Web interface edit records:
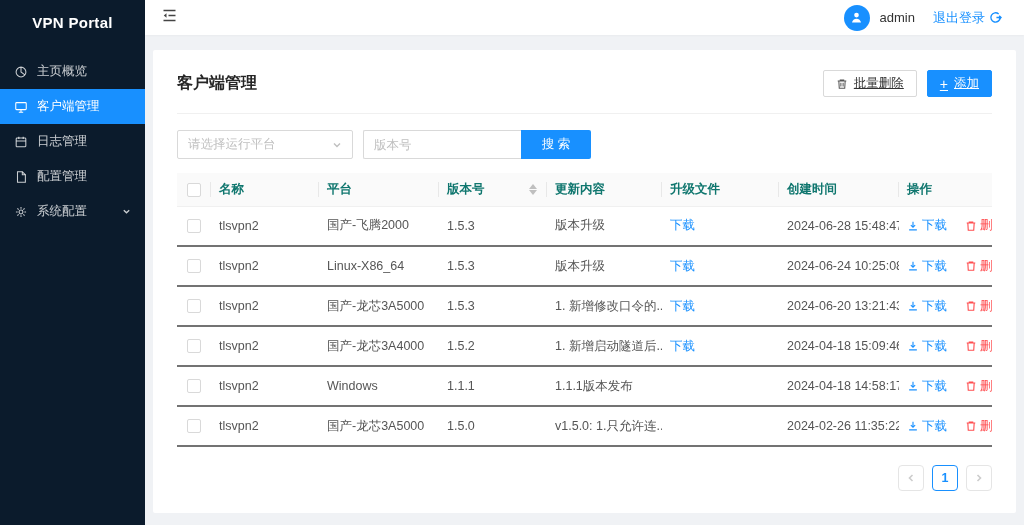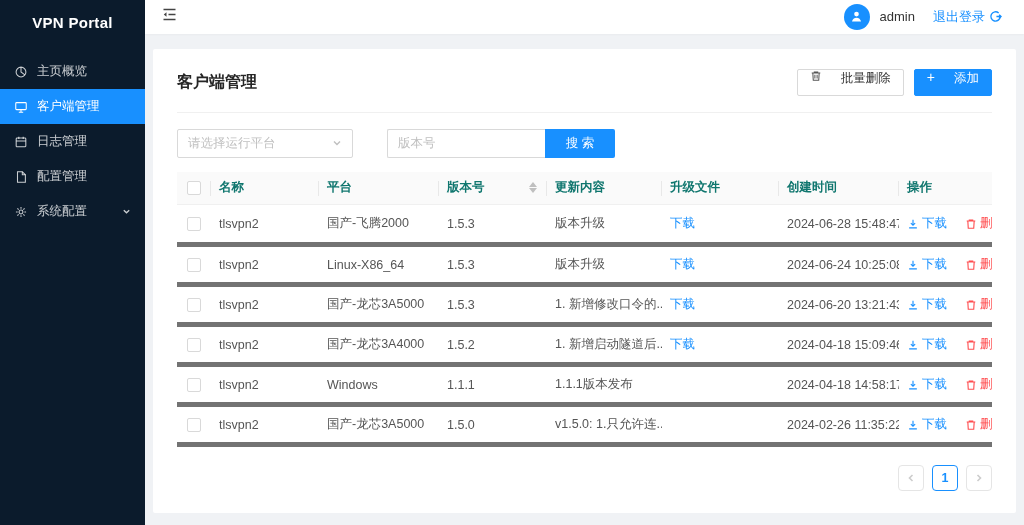--- a/index.html
+++ b/index.html
@@ -34,7 +34,7 @@
   .card-header { display:flex; align-items:center; justify-content:space-between; padding:20px 0 16px 0; border-bottom:1px solid #f0f0f0; }
   .page-title { font-size:16px; font-weight:bold; color:#262626; }
   .header-actions { display:flex; gap:10px; }
-  .btn { height:27px; padding:0 12px; border-radius:2px; font-size:12.5px; display:inline-flex; gap:19px; cursor:pointer; }
+  .btn { height:27px; padding:0 12px; border-radius:2px; font-size:12.5px; display:inline-flex; align-items:center; gap:6px; cursor:pointer;text-decoration:underline; }
   .btn-outline { background:#fff; border:1px solid #d9d9d9; color:#333; }
   .btn-outline svg { width:12px; height:12px; stroke:#555; fill:none; stroke-width:1.2; }
   .btn-primary { background:#1890ff; border:1px solid #1890ff; color:#fff; }

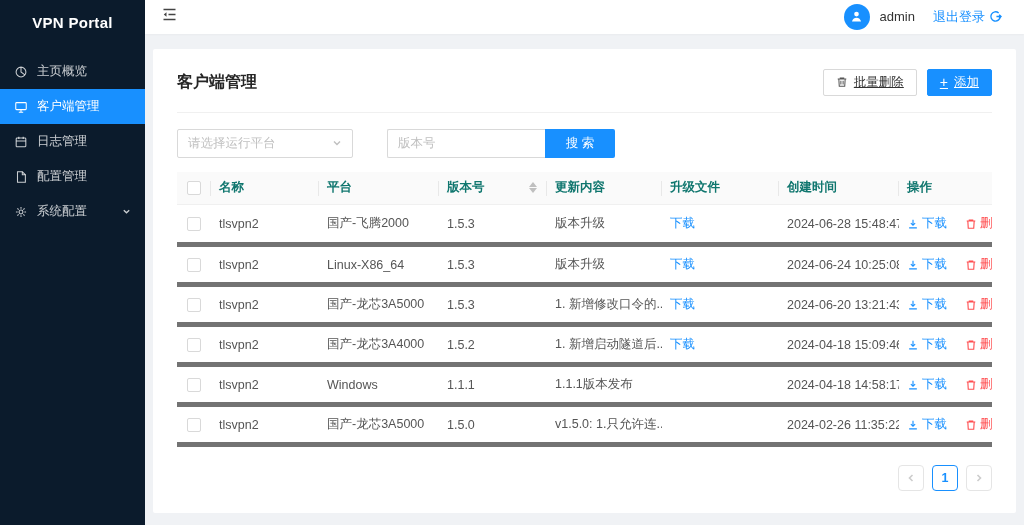--- a/index.html
+++ b/index.html
@@ -41,7 +41,7 @@
   .btn-primary .plus { font-size:14px; line-height:1; }
 
   
-  .filter-row { display:flex; align-items:flex-start; margin-top:16px;gap:24px; }
+  .filter-row { display:flex; align-items:flex-start; margin-top:16px; }
   .select { width:176px; height:29px; border:1px solid #d9d9d9; border-radius:2px; display:flex; align-items:center; justify-content:space-between; padding:0 10px; font-size:12.5px; color:#bfbfbf; background:#fff; cursor:pointer; }
   .select svg { width:10px; height:10px; stroke:#bfbfbf; fill:none; stroke-width:1.4; }
   .input-group { display:flex; margin-left:10px; }

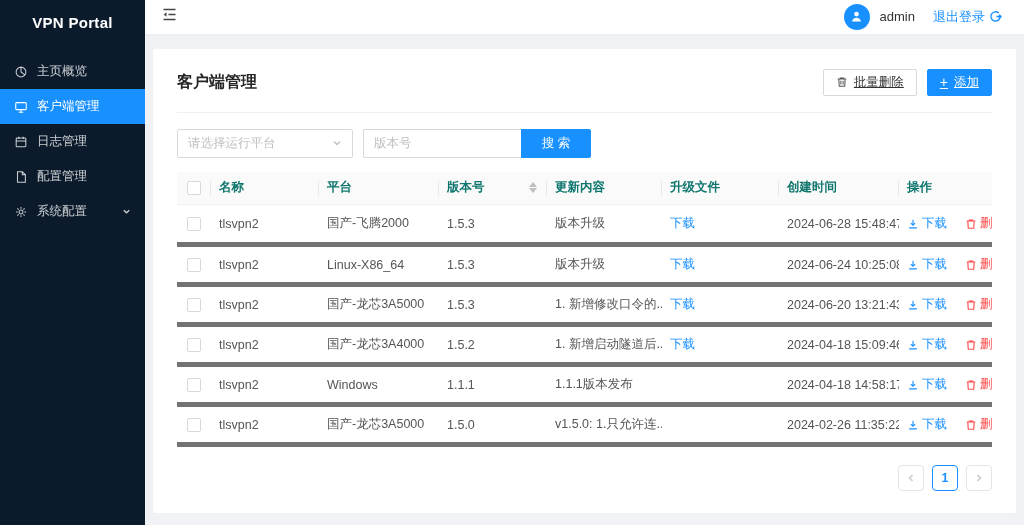--- a/index.html
+++ b/index.html
@@ -54,7 +54,7 @@
   table { width:100%; border-collapse:collapse; font-size:12.5px; color:#555; table-layout:fixed; }
   thead th { background:#fafafa; height:33px; font-weight:600; color:#0f766e; text-align:left; padding:0 8px; position:relative;font-family:Liberation Serif, serif; }
   thead th:not(:last-child)::after { content:""; position:absolute; right:0; top:9px; height:15px; width:1px; background:#e8e8e8; }
-  tbody td { height:40px; padding:0 8px; border-bottom:5px solid #737373; background:#fff; white-space:nowrap; overflow:hidden; }
+  tbody td { height:40px; padding:0 8px; border-bottom:2px solid #737373; background:#fff; white-space:nowrap; overflow:hidden; }
   tbody tr:first-child td { border-top:1px solid #f0f0f0; }
   .cb-cell { text-align:center; padding:0; }
   .checkbox { width:14px; height:14px; border:1px solid #d9d9d9; border-radius:2px; background:#fff; display:inline-block; vertical-align:middle; cursor:pointer; }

EXERCISE:
Retype each line of the records exactly as it reads; no pictures belong in the copy.

TASK OUTPUT:
--- a/index.html
+++ b/index.html
@@ -34,7 +34,7 @@
   .card-header { display:flex; align-items:center; justify-content:space-between; padding:20px 0 16px 0; border-bottom:1px solid #f0f0f0; }
   .page-title { font-size:16px; font-weight:bold; color:#262626; }
   .header-actions { display:flex; gap:10px; }
-  .btn { height:27px; padding:0 12px; border-radius:2px; font-size:12.5px; display:inline-flex; gap:19px; cursor:pointer; }
+  .btn { height:27px; padding:0 12px; border-radius:2px; font-size:12.5px; display:inline-flex; align-items:center; gap:6px; cursor:pointer;text-decoration:underline; }
   .btn-outline { background:#fff; border:1px solid #d9d9d9; color:#333; }
   .btn-outline svg { width:12px; height:12px; stroke:#555; fill:none; stroke-width:1.2; }
   .btn-primary { background:#1890ff; border:1px solid #1890ff; color:#fff; }

--- a/index.html
+++ b/index.html
@@ -41,7 +41,7 @@
   .btn-primary .plus { font-size:14px; line-height:1; }
 
   
-  .filter-row { display:flex; align-items:flex-start; margin-top:16px;gap:24px; }
+  .filter-row { display:flex; align-items:flex-start; margin-top:16px; }
   .select { width:176px; height:29px; border:1px solid #d9d9d9; border-radius:2px; display:flex; align-items:center; justify-content:space-between; padding:0 10px; font-size:12.5px; color:#bfbfbf; background:#fff; cursor:pointer; }
   .select svg { width:10px; height:10px; stroke:#bfbfbf; fill:none; stroke-width:1.4; }
   .input-group { display:flex; margin-left:10px; }

--- a/index.html
+++ b/index.html
@@ -54,7 +54,7 @@
   table { width:100%; border-collapse:collapse; font-size:12.5px; color:#555; table-layout:fixed; }
   thead th { background:#fafafa; height:33px; font-weight:600; color:#0f766e; text-align:left; padding:0 8px; position:relative;font-family:Liberation Serif, serif; }
   thead th:not(:last-child)::after { content:""; position:absolute; right:0; top:9px; height:15px; width:1px; background:#e8e8e8; }
-  tbody td { height:40px; padding:0 8px; border-bottom:5px solid #737373; background:#fff; white-space:nowrap; overflow:hidden; }
+  tbody td { height:40px; padding:0 8px; border-bottom:2px solid #737373; background:#fff; white-space:nowrap; overflow:hidden; }
   tbody tr:first-child td { border-top:1px solid #f0f0f0; }
   .cb-cell { text-align:center; padding:0; }
   .checkbox { width:14px; height:14px; border:1px solid #d9d9d9; border-radius:2px; background:#fff; display:inline-block; vertical-align:middle; cursor:pointer; }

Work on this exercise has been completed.